Joining Adams and Trostle on the research team are Dr. Srini Ale, geospatial hydrologist, Dr. Seong Park, economist, and Dr. Paul DeLaune, environmental soil scientist, all with AgriLife Research in Vernon, as well as Drs. Gerrit Hoogenboom and Ken Boote, plant modelers from the University of Florida.
In the new project they will test various system management scenarios for integration of guar into wheat systems in Vernon and Lubbock, measuring and simulating impacts of the integration on crop, soil, water and economic factors.
The researchers will identify optimal cropping intensities to enhance productivity and soil nitrogen fertility. In doing so, they said they expect soil organic carbon and rates of microbial activity will increase in wheat-guar systems, an indication of potential improvements in soil health. DeLaune will work on this aspect of the project.
Another core aspect of the project is development of an original Decision Support System for Agrotechnology Transfer, or DSSAT, model for guar to aid in data extrapolation and decision support. Hoogenboom and Boote will be working on development of the DSSAT model, while Ale will be making simulations with the new model.

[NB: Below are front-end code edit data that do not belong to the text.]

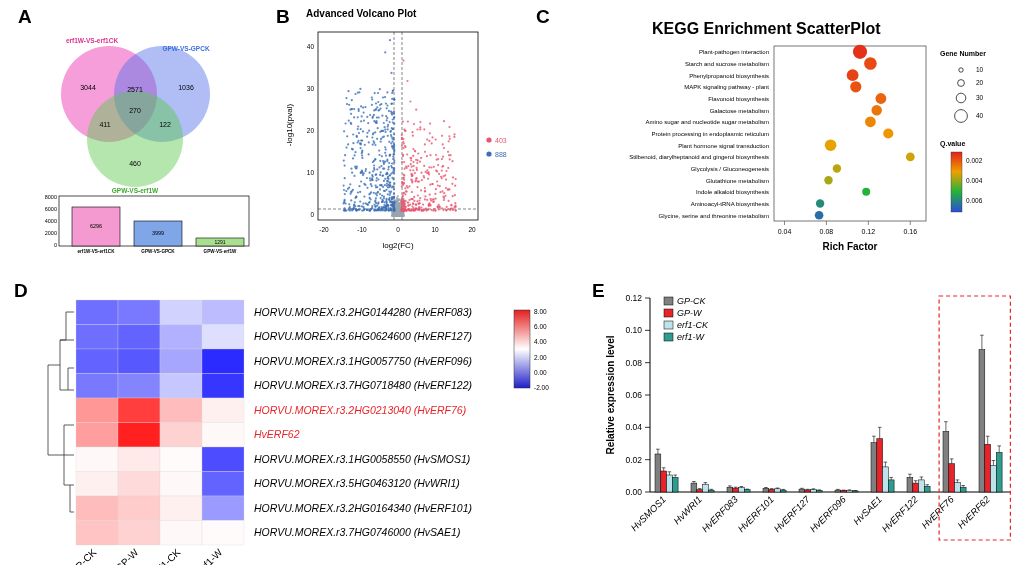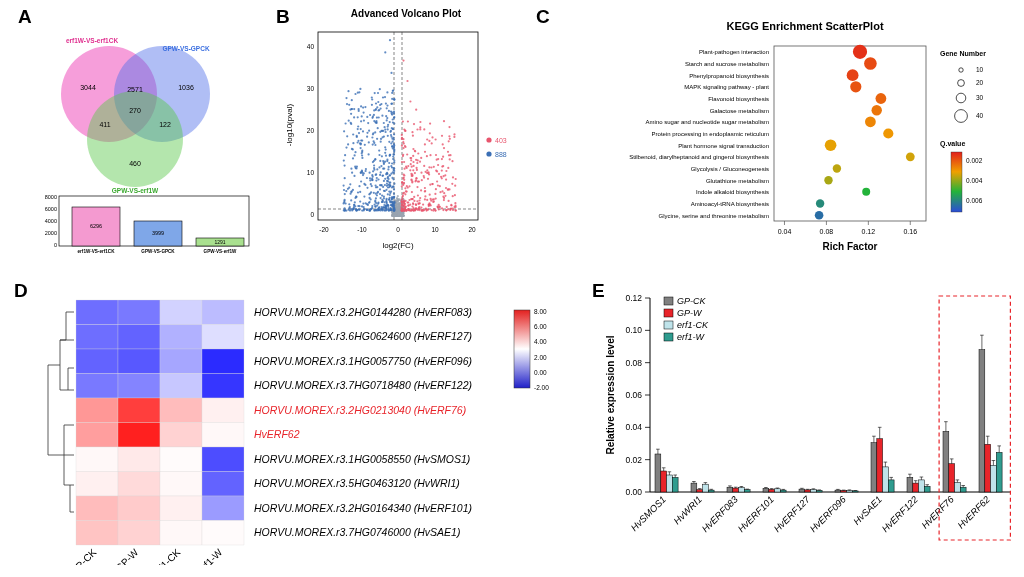--- a/index.html
+++ b/index.html
@@ -1,19 +1,19 @@
 <!DOCTYPE html>
 <html><head>
 <meta charset="utf-8">
 <style>
   html,body{margin:0;padding:0;}
   body{width:1024px;height:577px;background:#ffffff;font-family:"Liberation Sans",sans-serif;color:#000;position:relative;overflow:hidden;}
   .panel{position:absolute;}
   .plabel{font-weight:bold;font-size:19px;font-family:"Liberation Sans",sans-serif;}
-  .ttl{font-weight:bold;text-align:center;}
+  .ttl{font-weight:bold;}
   svg{display:block;}
 </style>
 </head>
 <body>
 
 <div class="panel" style="left:14px;top:6px;width:250px;height:250px;">
   <div class="plabel" style="position:absolute;left:4px;top:0;">A</div>
   <svg width="250" height="250">
 
     <circle cx="95" cy="88" r="48" fill="#ee4fbb" fill-opacity="0.55" stroke="none"></circle>
@@ -1366,21 +1366,21 @@
 
     <circle cx="213" cy="120" r="2.6" fill="#e8556d"></circle>
     <text x="219" y="123" font-size="7" fill="#e8556d">403</text>
     <circle cx="213" cy="134" r="2.6" fill="#3b6fb5"></circle>
     <text x="219" y="137" font-size="7" fill="#3b6fb5">888</text>
   </svg>
 </div>
 
 <div class="panel" style="left:536px;top:6px;width:488px;height:250px;">
   <div class="plabel" style="position:absolute;left:0;top:0;">C</div>
-  <div class="ttl" style="position:absolute;left:124px;top:14px;width:290px;font-size:11px;">KEGG Enrichment ScatterPlot</div>
+  <div class="ttl" style="position:absolute;left:116px;top:14px;width:290px;font-size:16px;">KEGG Enrichment ScatterPlot</div>
   <svg width="488" height="225" style="position:absolute;left:0;top:28px;">
     <rect x="238" y="12" width="152" height="175" fill="none" stroke="#555" stroke-width="0.8"></rect>
     <g id="kegg-cats">
         <text x="233" y="20.1" font-size="6" text-anchor="end">Plant-pathogen interaction</text>
         <text x="233" y="31.8" font-size="6" text-anchor="end">Starch and sucrose metabolism</text>
         <text x="233" y="43.5" font-size="6" text-anchor="end">Phenylpropanoid biosynthesis</text>
         <text x="233" y="55.1" font-size="6" text-anchor="end">MAPK signaling pathway - plant</text>
         <text x="233" y="66.8" font-size="6" text-anchor="end">Flavonoid biosynthesis</text>
         <text x="233" y="78.5" font-size="6" text-anchor="end">Galactose metabolism</text>
         <text x="233" y="90.1" font-size="6" text-anchor="end">Amino sugar and nucleotide sugar metabolism</text>

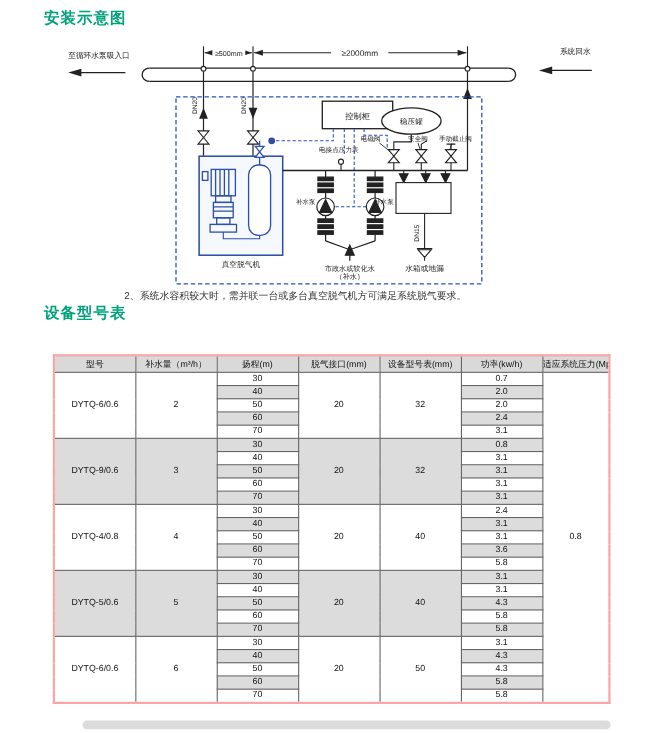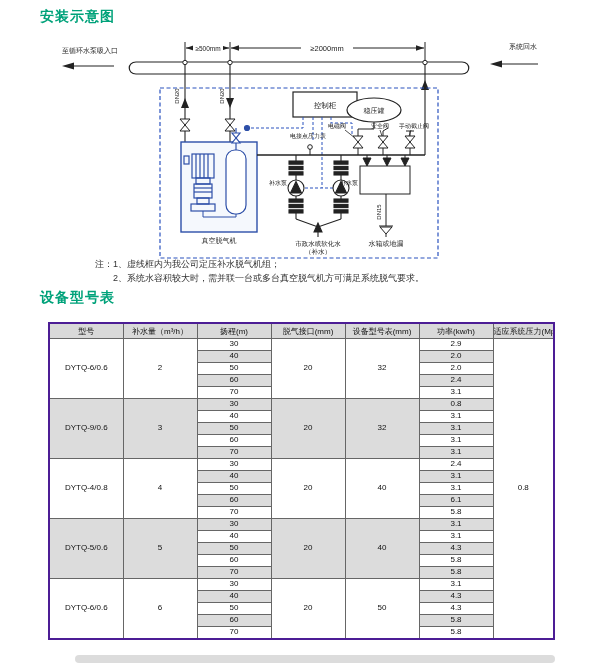--- a/index.html
+++ b/index.html
@@ -1,25 +1,25 @@
 <!DOCTYPE html>
 <html><head>
 <meta charset="utf-8">
 <style>
   html,body{margin:0;padding:0;}
   body{font-family:"Liberation Sans",sans-serif;}
   .page{position:relative;width:600px;height:666px;background:#ffffff;overflow:hidden;text-decoration:underline;}
   .sec-title{position:absolute;left:40px;font-size:14px;font-weight:bold;color:#00a27a;letter-spacing:1px;}
   #title-install{top:8px;}
-  #title-table{top:289px;}
+  #title-table{top:276px;}
   .notes{position:absolute;left:95px;top:260px;font-size:9px;color:#333;line-height:1.0;}
   .notes .n2{margin-left:18px;margin-top:5px;}
   #diagram{position:absolute;left:0;top:30px;}
   #spec-table-wrap{position:absolute;left:48px;top:322px;}
-  table{border-collapse:collapse;table-layout:fixed;width:505px;border:2px solid #4c1d95;font-size:8px;color:#111;}
+  table{border-collapse:collapse;table-layout:fixed;width:505px;border:2px solid #fca5a5;font-size:8px;color:#111;}
   th,td{border:1px solid #666;text-align:center;vertical-align:middle;padding:0;}
   th{height:14px;background:#d9d9d9;font-weight:normal;overflow:hidden;white-space:nowrap;}
   td{height:11px;line-height:1.05;}
   td.w{background:#ffffff;}
   td.g{background:#dcdcdc;}
   .bottom-bar{position:absolute;left:75px;top:655px;width:480px;height:8px;background:#dcdcdc;border-radius:4px;}
   svg text{fill:#222;}
 </style>
 </head>
 <body>
@@ -219,21 +219,20 @@
       <line x1="386" y1="164" x2="386" y2="196"></line>
       <line x1="379" y1="196" x2="393" y2="196"></line>
       <polygon points="380,197 392,197 386,204" fill="#fff"></polygon>
       <line x1="386" y1="204" x2="386" y2="207"></line>
     </g>
     <text font-size="6" text-anchor="middle" transform="rotate(-90 381 182)" x="381" y="182">DN15</text>
     <text x="386" y="216" font-size="7" text-anchor="middle">水箱或地漏</text>
   </svg>
 
   <div class="notes">
-    <div class="n1">注：1、虚线框内为我公司定压补水脱气机组；</div>
     <div class="n2">2、系统水容积较大时，需并联一台或多台真空脱气机方可满足系统脱气要求。</div>
   </div>
 
   <div class="sec-title" id="title-table">设备型号表</div>
 
   <div id="spec-table-wrap">
     <table id="spec-table">
       <colgroup>
         <col style="width:74px">
           <col style="width:74px">
@@ -254,21 +253,21 @@
             <th>适应系统压力(Mpa)</th>
           </tr>
         </thead>
       <tbody>
           <tr>
             <td rowspan="5" class="w">DYTQ-6/0.6</td>
             <td rowspan="5" class="w">2</td>
             <td class="w">30</td>
             <td rowspan="5" class="w">20</td>
             <td rowspan="5" class="w">32</td>
-            <td class="w">2.9</td>
+            <td class="w">0.7</td>
             <td rowspan="25" class="w">0.8</td>
           </tr>
           <tr>
             <td class="g">40</td>
             <td class="g">2.0</td>
           </tr>
           <tr>
             <td class="w">50</td>
             <td class="w">2.0</td>
           </tr>
@@ -315,21 +314,21 @@
           <tr>
             <td class="g">40</td>
             <td class="g">3.1</td>
           </tr>
           <tr>
             <td class="w">50</td>
             <td class="w">3.1</td>
           </tr>
           <tr>
             <td class="g">60</td>
-            <td class="g">6.1</td>
+            <td class="g">3.6</td>
           </tr>
           <tr>
             <td class="w">70</td>
             <td class="w">5.8</td>
           </tr>
           <tr>
             <td rowspan="5" class="g">DYTQ-5/0.6</td>
             <td rowspan="5" class="g">5</td>
             <td class="g">30</td>
             <td rowspan="5" class="g">20</td>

“Our model will be the first of its kind for guar and will help improve our understanding of guar and how best to utilize the crop,” Ale said. “We expect the model to be used by researchers and policy makers in guar production areas around the world.”
Park will be assessing economic outcomes of the project. The team expects that integrated wheat-guar systems will bring higher proceeds than continuous wheat.
“Ultimately, we want to make producers aware of potential benefits and challenges associated with integrating guar into wheat production systems, benefitting producers and increasing domestic guar production,” Adams said.